RECORDS FOR PROCESSING »
=====

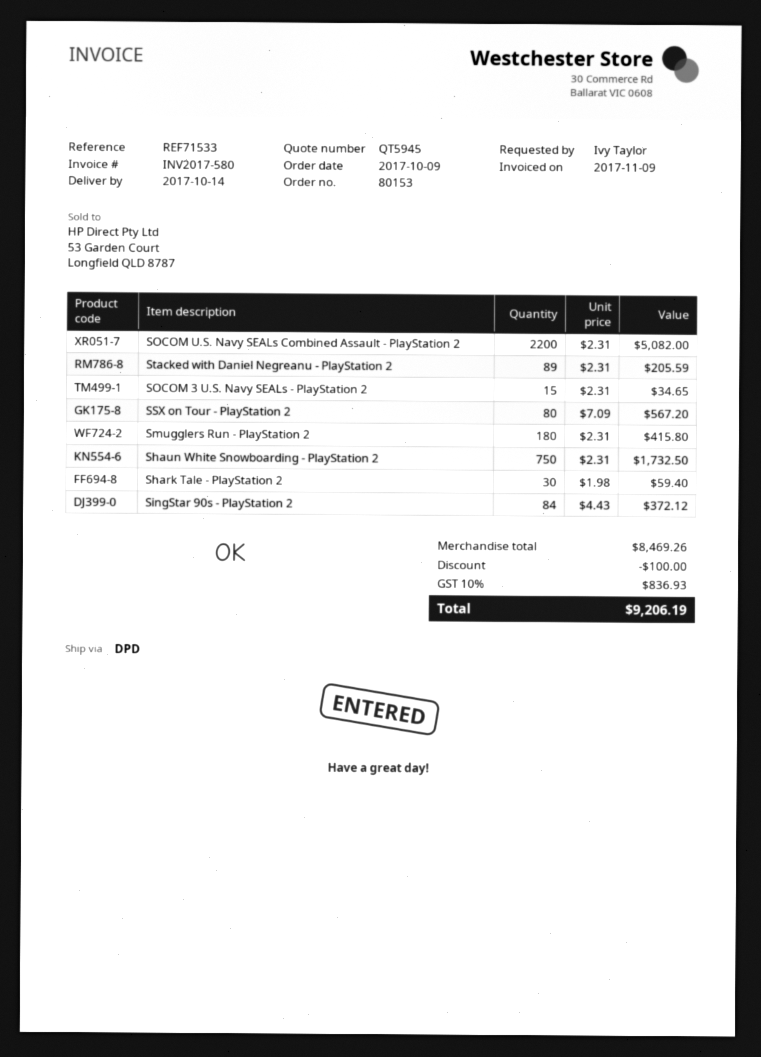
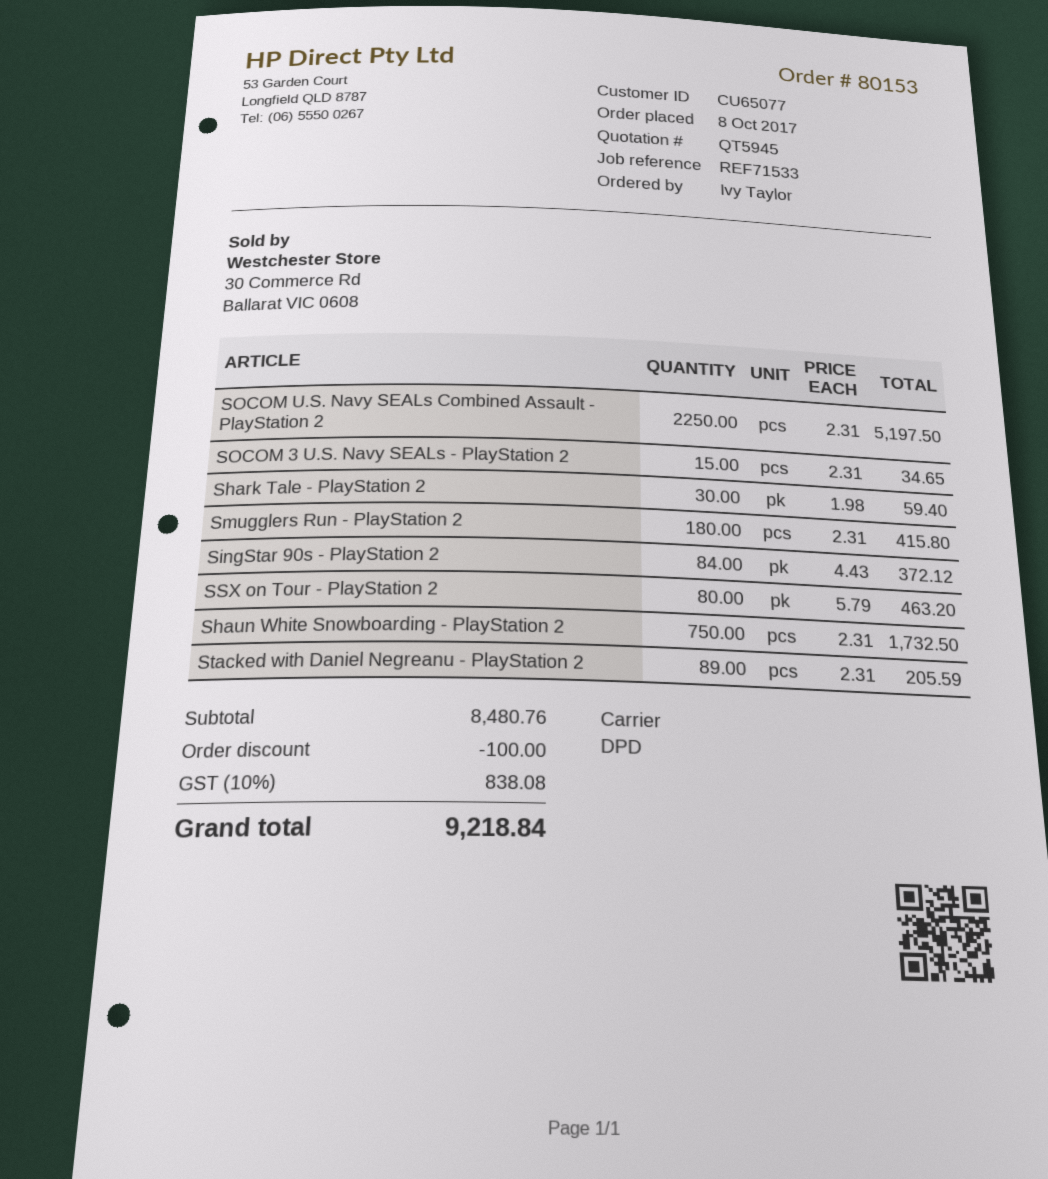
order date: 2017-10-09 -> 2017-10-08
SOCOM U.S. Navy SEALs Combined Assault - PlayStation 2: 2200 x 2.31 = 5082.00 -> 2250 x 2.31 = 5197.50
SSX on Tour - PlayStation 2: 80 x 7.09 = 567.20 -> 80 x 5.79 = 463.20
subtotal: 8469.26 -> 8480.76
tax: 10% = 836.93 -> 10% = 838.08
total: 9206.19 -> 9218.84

=====

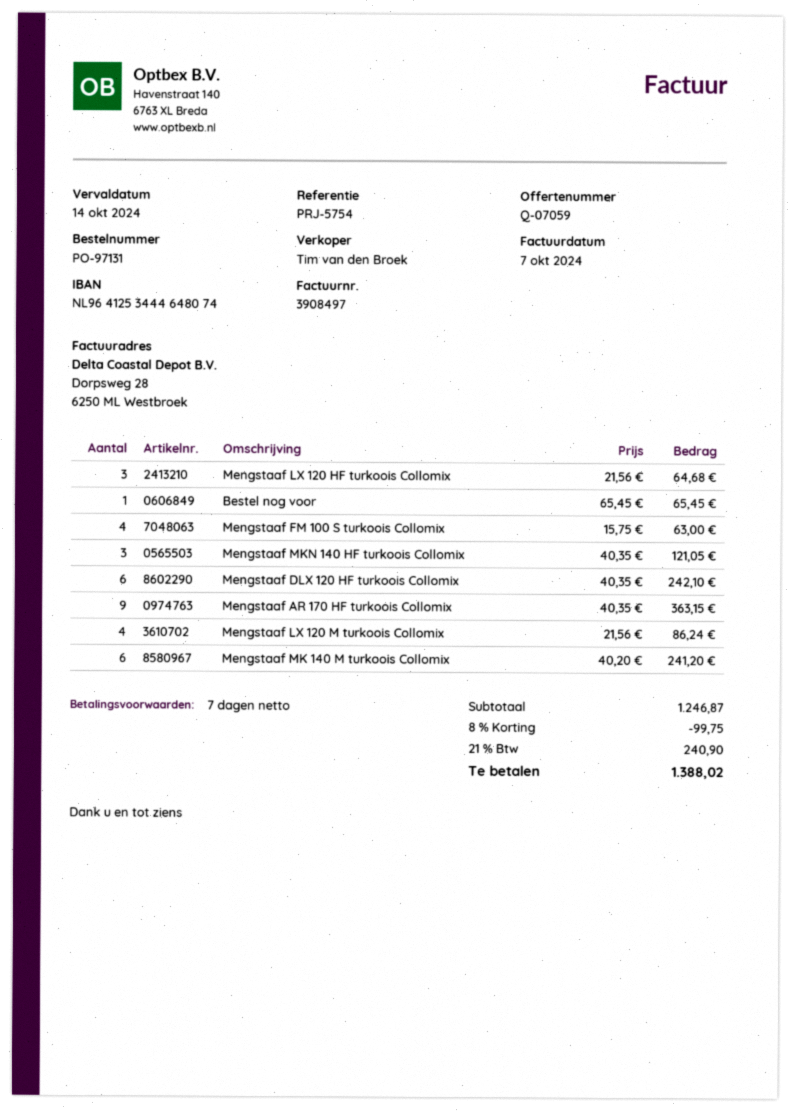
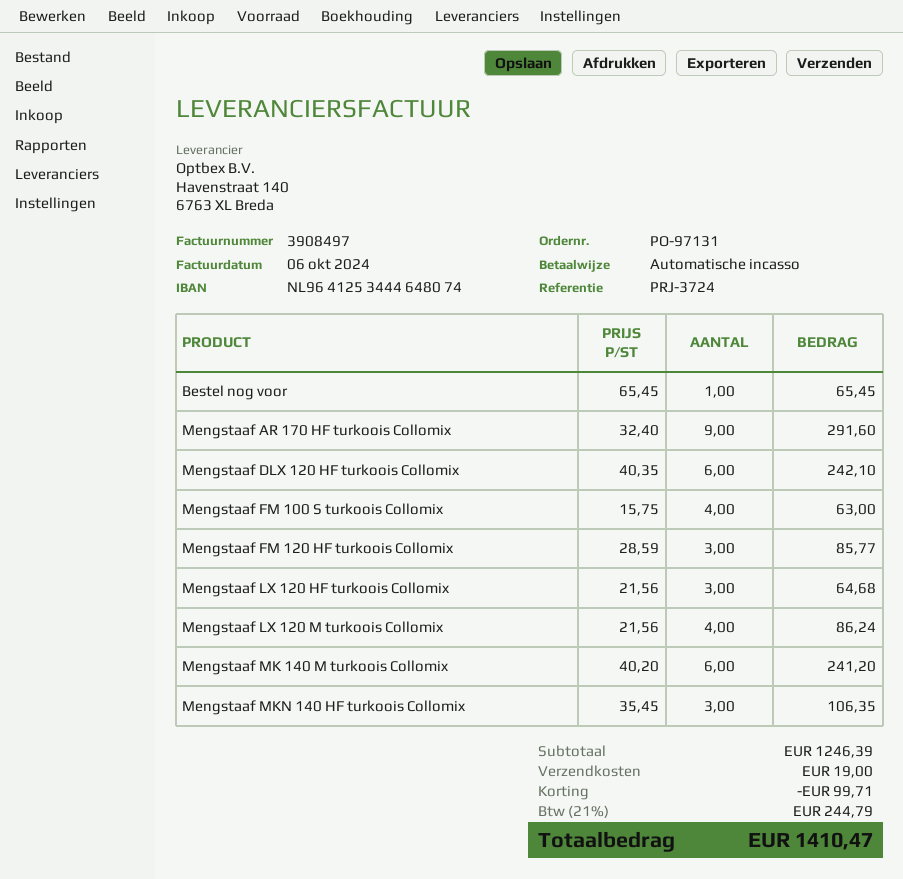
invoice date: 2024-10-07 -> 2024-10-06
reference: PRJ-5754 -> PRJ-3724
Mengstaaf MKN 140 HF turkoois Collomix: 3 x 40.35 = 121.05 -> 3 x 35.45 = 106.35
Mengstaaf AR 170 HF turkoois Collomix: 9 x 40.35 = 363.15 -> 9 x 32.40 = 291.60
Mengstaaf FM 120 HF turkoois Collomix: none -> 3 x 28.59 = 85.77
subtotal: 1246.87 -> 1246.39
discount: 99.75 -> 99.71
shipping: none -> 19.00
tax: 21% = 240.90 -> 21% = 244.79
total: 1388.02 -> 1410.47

=====

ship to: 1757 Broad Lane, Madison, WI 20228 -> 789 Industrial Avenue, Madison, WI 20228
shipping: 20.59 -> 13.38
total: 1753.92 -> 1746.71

=====

TASK STATEMENT »
Taking the entries above, write out exactly each line from the one holding "order date: 2017-10-09 -> 2017-10-08" to the one holding "total: 9206.19 -> 9218.84", both included, and stop there.

FINISHED EXERCISE »
order date: 2017-10-09 -> 2017-10-08
SOCOM U.S. Navy SEALs Combined Assault - PlayStation 2: 2200 x 2.31 = 5082.00 -> 2250 x 2.31 = 5197.50
SSX on Tour - PlayStation 2: 80 x 7.09 = 567.20 -> 80 x 5.79 = 463.20
subtotal: 8469.26 -> 8480.76
tax: 10% = 836.93 -> 10% = 838.08
total: 9206.19 -> 9218.84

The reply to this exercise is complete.